Apart from the pictures, output all of the records exactly.
##### RECORDS PROVIDED
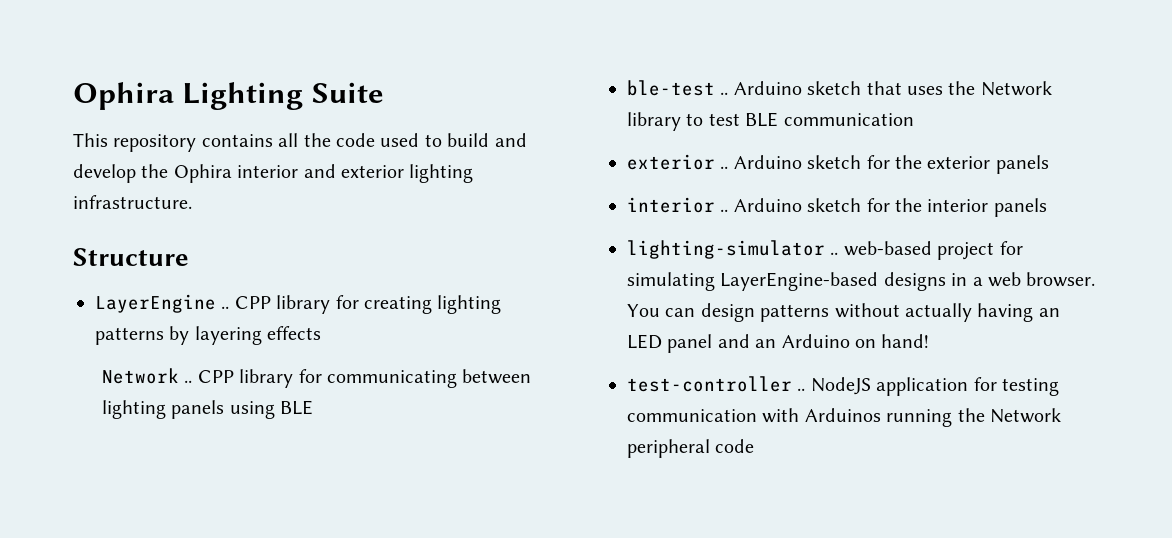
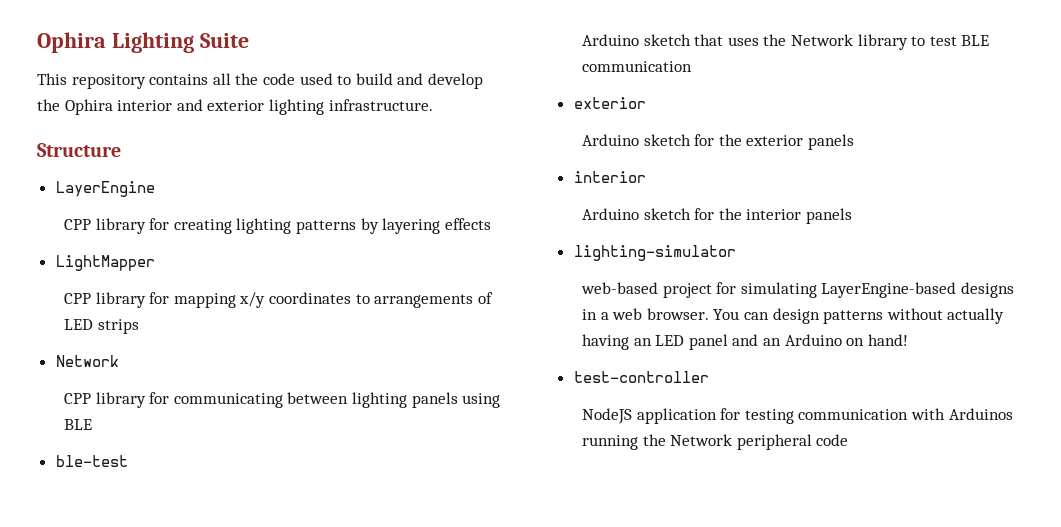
[221,306,230,309] .. -> (155, 189) //
[102,368,193,384] // Network .. -> [55,255,155,271] [64,292,493,308] [64,319,139,334] [55,355,119,367] // LightMapper // CPP library for mapping x/y coordinates to arrangements of LED strips // Network //
[720,92,729,95] .. -> (128, 461) //
[720,166,729,169] .. -> (646, 103) //
[720,209,729,212] .. -> (646, 177) //
[830,252,839,255] .. -> (736, 253) //
[797,388,806,391] .. -> (709, 377) //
##########
[PROBLEM SOLUTION]
[221,306,230,309] .. -> (155, 189) //
[102,368,193,384] // Network .. -> [55,255,155,271] [64,292,493,308] [64,319,139,334] [55,355,119,367] // LightMapper // CPP library for mapping x/y coordinates to arrangements of LED strips // Network //
[720,92,729,95] .. -> (128, 461) //
[720,166,729,169] .. -> (646, 103) //
[720,209,729,212] .. -> (646, 177) //
[830,252,839,255] .. -> (736, 253) //
[797,388,806,391] .. -> (709, 377) //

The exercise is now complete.